Long-term oxygen therapy (LTOT) has been shown to improve survival in chronic obstructive pulmonary disease (COPD) patients. The clinical effectiveness of long-term home mechanical ventilation (HMV) is still discussed, nevertheless both LTOT and HMV are often included in the home care programmes of these patients. To evaluate the effectiveness of home care programmes including either HMV or LTOT, 34 COPD patients were studied. They were admitted to either HMV (Group A: 12 males and 5 females, aged 62 +/- 5 yrs), or LTOT (Group B: 9 males and 8 females, aged 62 +/- 8 yrs). They were compared to a historical group (Group C: 19 males and 10 females, aged 67 +/- 16 yrs) performing only their usual standard LTOT during the same period. Spirometry, maximal inspiratory pressure and arterial blood gas values were assessed at baseline and at 6, 12 and 18 months of follow-up. Mortality rate and number of hospital and intensive care unit (ICU) admissions and days of hospitalization were also assessed. Four out of 17 (23%) patients in Group A, 3 out of 17 (18%) in Group B, and 5 out of 29 (17%) in Group C died within 18 months.

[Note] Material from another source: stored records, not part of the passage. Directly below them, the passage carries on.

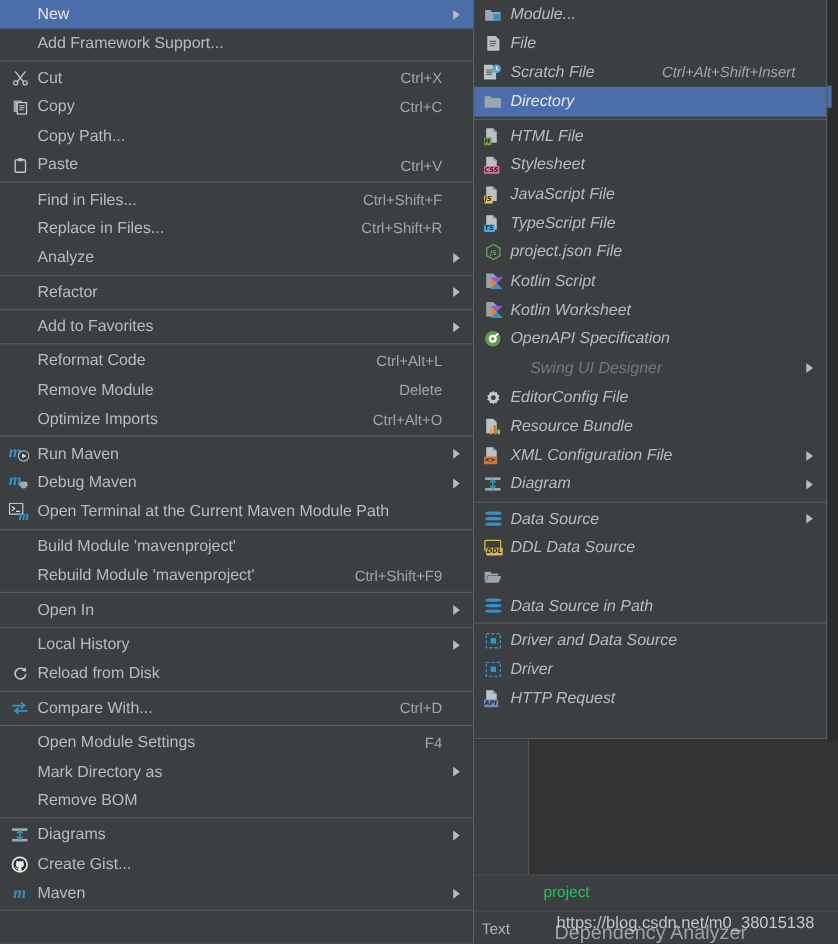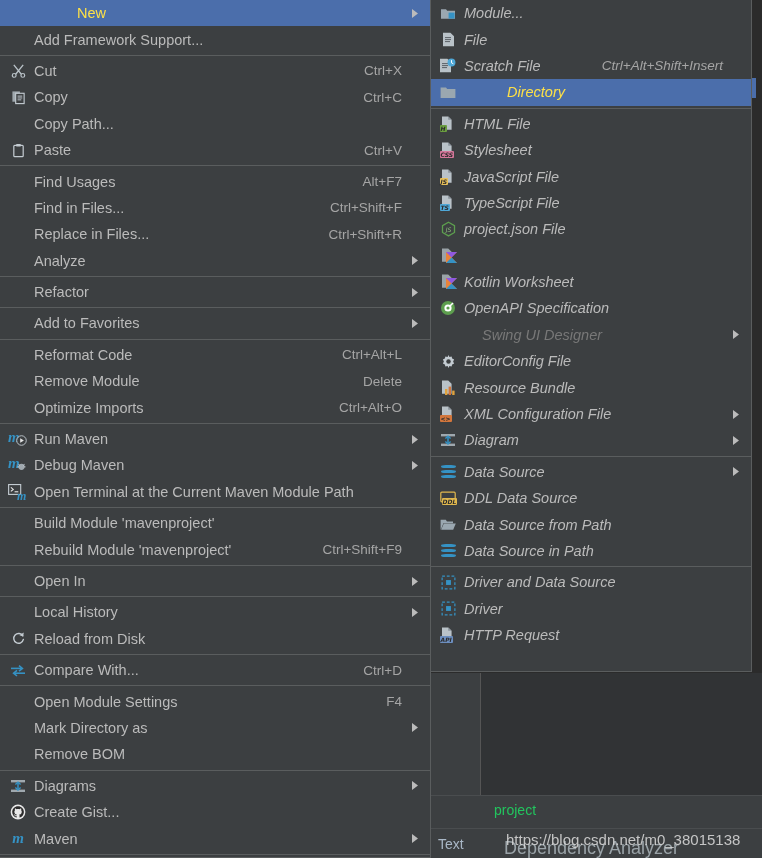"New" .mi.sel .mi-label { color: #fde047 -> #e5e5e5; margin-left: 43px -> none }
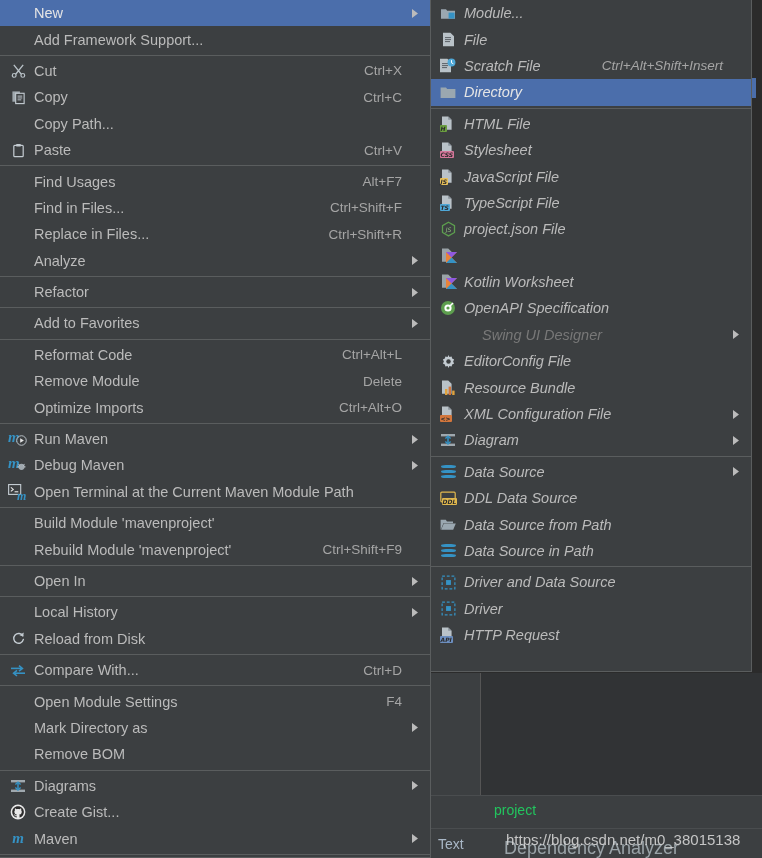"Find Usages" div.mi { html: <div> <span></span> <span>Find Usages</span> <span>Alt+F7</span> <span></span> </div> -> none }
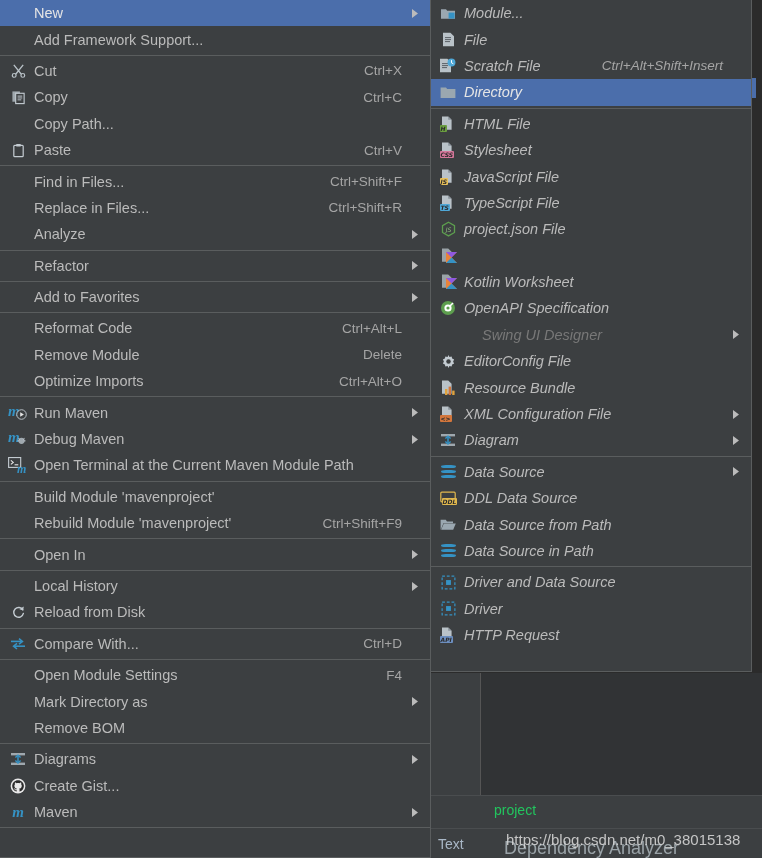"Kotlin Script" span.mi-label { html: none -> <span>Kotlin Script</span> }
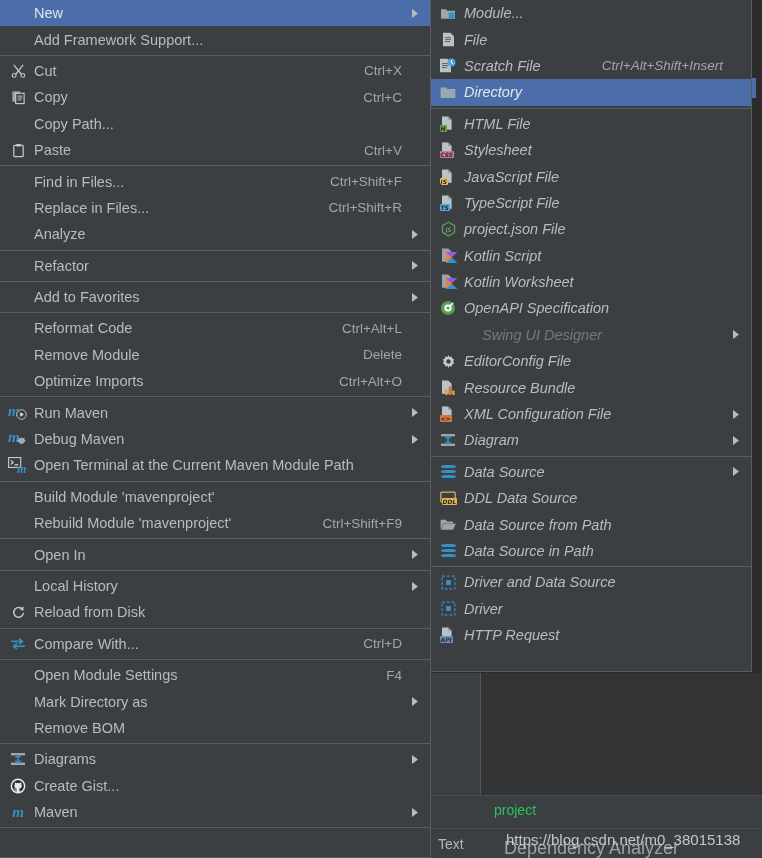"Data Source from Path" span.mi-label { html: <span>Data Source from Path</span> -> none }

Of the lung function tests, only maximal inspiratory pressure in Group A showed a significant increase in the 18th month (50 +/- 4 to 56 +/- 7 cmH2O; p<0.01). In comparison to 18 months prior to the study, hospital admissions (from 2.2 +/- 0.6 to 1.3 +/- 1.1 and from 2.0 +/- 0.7 to 1.0 +/- 0.9 for Group A and B, respectively; p<0.005 for both), and days of hospitalization (from 60 +/- 34 to 34 +/- 40 and from 55 +/- 23 to 18 +/- 20 days in Group A and B, respectively; p<0.005 for both) significantly decreased only in the two groups submitted to the home care programme. We conclude that home care programmes may be effective in the long-term treatment of chronically hypercapnic chronic obstructive pulmonary disease patients in reducing hospital admissions.